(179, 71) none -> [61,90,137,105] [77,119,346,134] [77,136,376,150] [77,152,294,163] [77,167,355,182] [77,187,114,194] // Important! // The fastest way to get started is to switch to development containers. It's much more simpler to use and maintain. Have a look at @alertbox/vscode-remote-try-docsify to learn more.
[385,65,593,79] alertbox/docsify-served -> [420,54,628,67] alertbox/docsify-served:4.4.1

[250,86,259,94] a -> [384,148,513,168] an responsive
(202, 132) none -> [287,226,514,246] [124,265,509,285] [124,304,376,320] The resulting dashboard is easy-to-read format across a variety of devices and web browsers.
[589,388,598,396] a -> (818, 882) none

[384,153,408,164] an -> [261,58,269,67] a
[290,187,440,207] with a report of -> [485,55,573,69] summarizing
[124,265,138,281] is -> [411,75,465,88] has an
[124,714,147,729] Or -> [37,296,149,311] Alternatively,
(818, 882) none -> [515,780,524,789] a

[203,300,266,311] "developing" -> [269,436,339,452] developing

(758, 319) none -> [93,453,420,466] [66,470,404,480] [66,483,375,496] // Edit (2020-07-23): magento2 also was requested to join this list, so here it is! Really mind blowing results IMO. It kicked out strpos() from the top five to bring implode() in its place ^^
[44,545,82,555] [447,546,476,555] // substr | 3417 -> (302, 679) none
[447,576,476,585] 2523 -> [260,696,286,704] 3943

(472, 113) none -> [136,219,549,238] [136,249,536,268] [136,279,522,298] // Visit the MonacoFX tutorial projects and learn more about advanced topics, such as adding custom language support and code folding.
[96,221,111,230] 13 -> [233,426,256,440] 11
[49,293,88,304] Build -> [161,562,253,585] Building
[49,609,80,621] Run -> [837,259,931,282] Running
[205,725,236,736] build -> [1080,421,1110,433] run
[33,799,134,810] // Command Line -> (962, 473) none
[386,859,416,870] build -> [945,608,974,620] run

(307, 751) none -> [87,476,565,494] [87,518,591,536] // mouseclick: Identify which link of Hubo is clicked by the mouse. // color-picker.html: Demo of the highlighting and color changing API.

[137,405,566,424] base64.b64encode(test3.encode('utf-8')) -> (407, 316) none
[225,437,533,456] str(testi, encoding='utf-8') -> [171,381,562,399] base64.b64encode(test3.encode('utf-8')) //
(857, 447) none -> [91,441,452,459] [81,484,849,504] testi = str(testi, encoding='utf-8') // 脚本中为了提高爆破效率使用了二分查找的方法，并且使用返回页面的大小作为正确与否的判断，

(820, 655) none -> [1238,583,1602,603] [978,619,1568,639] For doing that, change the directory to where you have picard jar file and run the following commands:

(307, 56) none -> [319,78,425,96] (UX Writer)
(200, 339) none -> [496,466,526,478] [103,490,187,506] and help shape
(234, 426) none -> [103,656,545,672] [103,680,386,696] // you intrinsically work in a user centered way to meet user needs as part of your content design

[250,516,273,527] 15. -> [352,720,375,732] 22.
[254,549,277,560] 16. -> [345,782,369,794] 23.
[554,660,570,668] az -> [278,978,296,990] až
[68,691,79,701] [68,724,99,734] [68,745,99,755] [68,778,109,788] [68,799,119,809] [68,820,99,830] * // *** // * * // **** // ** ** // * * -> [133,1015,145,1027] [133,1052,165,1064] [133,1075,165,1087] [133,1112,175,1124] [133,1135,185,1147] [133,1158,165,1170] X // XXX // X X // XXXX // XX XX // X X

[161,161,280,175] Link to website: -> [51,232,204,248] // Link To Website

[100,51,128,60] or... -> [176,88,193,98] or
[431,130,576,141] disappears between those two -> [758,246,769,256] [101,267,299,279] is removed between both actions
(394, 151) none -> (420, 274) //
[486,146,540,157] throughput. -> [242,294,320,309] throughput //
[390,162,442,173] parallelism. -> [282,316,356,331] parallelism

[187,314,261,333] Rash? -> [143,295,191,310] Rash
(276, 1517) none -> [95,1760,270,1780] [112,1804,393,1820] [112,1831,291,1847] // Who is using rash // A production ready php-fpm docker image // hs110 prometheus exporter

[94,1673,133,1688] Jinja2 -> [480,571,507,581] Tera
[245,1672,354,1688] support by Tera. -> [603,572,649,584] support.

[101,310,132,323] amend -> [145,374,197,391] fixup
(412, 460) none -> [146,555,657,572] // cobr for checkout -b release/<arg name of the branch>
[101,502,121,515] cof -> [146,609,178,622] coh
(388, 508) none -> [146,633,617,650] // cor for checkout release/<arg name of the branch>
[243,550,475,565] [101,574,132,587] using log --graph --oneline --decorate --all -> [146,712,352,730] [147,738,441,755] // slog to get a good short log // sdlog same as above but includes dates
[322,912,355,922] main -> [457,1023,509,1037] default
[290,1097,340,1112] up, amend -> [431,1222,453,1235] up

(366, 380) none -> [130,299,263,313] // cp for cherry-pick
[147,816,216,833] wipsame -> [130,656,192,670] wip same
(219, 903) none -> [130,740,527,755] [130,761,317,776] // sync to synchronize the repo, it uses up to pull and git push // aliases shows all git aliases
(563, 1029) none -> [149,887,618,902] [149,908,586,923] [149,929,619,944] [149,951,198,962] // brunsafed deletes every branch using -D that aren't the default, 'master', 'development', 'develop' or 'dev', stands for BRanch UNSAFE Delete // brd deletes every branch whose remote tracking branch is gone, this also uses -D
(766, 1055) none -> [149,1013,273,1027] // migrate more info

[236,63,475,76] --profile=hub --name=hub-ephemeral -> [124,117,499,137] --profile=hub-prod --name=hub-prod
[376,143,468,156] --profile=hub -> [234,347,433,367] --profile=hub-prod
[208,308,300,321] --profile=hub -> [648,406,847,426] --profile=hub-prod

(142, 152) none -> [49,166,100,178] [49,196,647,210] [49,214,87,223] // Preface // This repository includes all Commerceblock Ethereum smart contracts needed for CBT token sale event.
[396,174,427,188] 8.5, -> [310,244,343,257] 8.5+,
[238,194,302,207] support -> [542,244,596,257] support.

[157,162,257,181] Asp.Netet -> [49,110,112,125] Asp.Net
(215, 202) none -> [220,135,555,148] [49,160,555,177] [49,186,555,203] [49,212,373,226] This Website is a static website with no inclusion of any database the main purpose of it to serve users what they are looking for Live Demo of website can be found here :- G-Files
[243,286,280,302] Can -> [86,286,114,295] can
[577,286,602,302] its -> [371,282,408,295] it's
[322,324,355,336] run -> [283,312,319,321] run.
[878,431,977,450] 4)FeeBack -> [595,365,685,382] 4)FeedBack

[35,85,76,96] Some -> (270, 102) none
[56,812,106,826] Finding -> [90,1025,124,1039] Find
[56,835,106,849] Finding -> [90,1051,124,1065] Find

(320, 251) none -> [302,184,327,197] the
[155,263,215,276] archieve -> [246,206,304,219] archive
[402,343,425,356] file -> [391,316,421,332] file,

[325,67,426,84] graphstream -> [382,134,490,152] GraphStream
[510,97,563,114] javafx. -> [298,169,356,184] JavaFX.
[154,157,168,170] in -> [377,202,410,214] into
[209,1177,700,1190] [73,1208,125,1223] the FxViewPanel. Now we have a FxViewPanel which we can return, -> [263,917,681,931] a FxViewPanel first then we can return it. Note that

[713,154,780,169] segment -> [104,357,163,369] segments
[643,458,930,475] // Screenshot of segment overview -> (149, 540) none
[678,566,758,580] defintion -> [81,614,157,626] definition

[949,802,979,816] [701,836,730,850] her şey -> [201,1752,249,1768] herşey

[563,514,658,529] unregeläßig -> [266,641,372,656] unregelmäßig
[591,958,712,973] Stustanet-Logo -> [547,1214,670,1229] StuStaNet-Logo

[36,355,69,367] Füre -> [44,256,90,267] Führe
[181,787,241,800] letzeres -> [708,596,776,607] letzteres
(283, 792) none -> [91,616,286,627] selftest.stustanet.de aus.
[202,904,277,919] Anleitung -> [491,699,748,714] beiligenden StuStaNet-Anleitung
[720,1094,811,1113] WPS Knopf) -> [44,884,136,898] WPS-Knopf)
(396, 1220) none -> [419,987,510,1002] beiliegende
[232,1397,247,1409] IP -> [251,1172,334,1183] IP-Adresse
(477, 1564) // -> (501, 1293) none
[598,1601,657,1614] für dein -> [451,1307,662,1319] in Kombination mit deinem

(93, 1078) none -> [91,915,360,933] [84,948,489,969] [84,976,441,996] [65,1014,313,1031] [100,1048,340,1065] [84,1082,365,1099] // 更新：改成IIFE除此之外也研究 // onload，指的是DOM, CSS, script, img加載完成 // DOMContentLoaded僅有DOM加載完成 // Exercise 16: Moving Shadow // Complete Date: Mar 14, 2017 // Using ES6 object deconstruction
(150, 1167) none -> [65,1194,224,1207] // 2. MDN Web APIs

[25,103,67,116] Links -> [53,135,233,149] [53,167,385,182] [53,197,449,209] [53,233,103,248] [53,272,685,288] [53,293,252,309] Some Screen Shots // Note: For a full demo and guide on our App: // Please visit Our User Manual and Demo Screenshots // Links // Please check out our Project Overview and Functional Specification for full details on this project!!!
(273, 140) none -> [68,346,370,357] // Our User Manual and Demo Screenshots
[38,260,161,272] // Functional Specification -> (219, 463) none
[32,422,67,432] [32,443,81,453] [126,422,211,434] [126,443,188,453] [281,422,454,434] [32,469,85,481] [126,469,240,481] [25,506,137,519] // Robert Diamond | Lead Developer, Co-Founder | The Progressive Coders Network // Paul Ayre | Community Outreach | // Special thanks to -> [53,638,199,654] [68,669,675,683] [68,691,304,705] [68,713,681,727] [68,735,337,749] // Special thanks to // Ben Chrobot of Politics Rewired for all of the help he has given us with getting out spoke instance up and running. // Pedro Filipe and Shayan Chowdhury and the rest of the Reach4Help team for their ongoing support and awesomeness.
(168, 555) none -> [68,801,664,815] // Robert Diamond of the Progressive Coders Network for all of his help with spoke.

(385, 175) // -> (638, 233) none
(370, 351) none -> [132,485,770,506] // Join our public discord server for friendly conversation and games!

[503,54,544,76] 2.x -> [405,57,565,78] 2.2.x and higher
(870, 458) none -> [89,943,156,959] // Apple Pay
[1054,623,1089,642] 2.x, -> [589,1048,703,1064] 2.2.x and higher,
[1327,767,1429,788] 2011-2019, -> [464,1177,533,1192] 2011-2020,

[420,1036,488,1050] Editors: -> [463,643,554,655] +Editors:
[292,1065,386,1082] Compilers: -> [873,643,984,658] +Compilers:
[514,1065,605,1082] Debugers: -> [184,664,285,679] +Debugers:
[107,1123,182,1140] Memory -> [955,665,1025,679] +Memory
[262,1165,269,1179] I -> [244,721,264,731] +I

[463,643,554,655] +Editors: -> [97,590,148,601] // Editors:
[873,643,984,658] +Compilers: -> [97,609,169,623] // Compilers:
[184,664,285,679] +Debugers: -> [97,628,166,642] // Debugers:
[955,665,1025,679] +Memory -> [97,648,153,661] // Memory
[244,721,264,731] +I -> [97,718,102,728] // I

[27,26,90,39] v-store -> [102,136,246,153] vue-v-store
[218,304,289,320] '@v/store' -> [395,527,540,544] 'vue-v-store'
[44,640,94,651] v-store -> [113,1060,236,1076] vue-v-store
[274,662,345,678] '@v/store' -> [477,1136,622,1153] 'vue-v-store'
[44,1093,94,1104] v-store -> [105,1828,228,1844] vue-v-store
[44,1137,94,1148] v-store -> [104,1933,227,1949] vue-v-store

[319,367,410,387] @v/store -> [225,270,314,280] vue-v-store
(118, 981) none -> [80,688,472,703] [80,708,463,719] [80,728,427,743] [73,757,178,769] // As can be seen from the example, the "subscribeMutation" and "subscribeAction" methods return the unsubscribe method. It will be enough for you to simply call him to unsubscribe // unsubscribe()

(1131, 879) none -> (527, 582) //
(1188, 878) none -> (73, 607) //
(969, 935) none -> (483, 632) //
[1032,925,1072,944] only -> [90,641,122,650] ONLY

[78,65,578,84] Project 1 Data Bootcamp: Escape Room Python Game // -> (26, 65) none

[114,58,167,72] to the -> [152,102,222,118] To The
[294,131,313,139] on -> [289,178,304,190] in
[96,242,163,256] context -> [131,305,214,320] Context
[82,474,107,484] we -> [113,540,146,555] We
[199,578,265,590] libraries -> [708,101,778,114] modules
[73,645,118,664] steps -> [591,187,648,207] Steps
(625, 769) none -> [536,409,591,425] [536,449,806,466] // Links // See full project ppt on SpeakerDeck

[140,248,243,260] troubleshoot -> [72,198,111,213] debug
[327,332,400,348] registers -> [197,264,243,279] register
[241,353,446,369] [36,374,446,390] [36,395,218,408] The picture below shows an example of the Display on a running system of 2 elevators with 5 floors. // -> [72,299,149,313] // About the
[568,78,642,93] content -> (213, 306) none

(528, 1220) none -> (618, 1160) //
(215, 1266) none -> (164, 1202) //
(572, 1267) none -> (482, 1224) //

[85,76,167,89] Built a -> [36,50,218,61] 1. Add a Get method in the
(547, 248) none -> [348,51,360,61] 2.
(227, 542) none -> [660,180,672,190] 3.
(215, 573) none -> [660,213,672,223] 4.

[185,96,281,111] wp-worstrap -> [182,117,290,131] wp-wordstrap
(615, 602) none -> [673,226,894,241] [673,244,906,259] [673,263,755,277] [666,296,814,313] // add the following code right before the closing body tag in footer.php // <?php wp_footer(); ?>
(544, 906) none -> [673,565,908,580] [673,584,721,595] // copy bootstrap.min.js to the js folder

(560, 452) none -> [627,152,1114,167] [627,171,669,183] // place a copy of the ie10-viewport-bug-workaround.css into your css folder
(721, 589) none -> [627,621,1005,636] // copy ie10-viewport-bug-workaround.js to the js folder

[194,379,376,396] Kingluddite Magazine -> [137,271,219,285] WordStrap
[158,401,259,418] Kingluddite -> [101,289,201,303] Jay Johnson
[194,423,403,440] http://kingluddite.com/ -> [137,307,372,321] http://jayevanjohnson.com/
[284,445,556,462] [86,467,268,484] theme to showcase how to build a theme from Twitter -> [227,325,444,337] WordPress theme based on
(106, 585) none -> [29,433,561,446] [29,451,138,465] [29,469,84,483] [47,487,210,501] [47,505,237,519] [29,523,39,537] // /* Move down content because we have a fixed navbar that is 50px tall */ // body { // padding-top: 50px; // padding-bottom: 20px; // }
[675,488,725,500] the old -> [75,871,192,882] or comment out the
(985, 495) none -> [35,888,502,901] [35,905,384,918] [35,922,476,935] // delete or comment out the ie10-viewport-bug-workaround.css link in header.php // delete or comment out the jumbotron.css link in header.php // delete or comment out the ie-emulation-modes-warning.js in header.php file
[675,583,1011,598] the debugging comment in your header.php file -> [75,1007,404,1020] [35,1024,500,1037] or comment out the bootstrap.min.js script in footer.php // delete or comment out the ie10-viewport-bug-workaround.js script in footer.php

________________________

Out of the material above, output word for word the line with "[27,26,90,39] v-store ->", the line with "[140,248,243,260] troubleshoot ->", and all lines between them, with nothing else.

[27,26,90,39] v-store -> [102,136,246,153] vue-v-store
[218,304,289,320] '@v/store' -> [395,527,540,544] 'vue-v-store'
[44,640,94,651] v-store -> [113,1060,236,1076] vue-v-store
[274,662,345,678] '@v/store' -> [477,1136,622,1153] 'vue-v-store'
[44,1093,94,1104] v-store -> [105,1828,228,1844] vue-v-store
[44,1137,94,1148] v-store -> [104,1933,227,1949] vue-v-store

[319,367,410,387] @v/store -> [225,270,314,280] vue-v-store
(118, 981) none -> [80,688,472,703] [80,708,463,719] [80,728,427,743] [73,757,178,769] // As can be seen from the example, the "subscribeMutation" and "subscribeAction" methods return the unsubscribe method. It will be enough for you to simply call him to unsubscribe // unsubscribe()

(1131, 879) none -> (527, 582) //
(1188, 878) none -> (73, 607) //
(969, 935) none -> (483, 632) //
[1032,925,1072,944] only -> [90,641,122,650] ONLY

[78,65,578,84] Project 1 Data Bootcamp: Escape Room Python Game // -> (26, 65) none

[114,58,167,72] to the -> [152,102,222,118] To The
[294,131,313,139] on -> [289,178,304,190] in
[96,242,163,256] context -> [131,305,214,320] Context
[82,474,107,484] we -> [113,540,146,555] We
[199,578,265,590] libraries -> [708,101,778,114] modules
[73,645,118,664] steps -> [591,187,648,207] Steps
(625, 769) none -> [536,409,591,425] [536,449,806,466] // Links // See full project ppt on SpeakerDeck

[140,248,243,260] troubleshoot -> [72,198,111,213] debug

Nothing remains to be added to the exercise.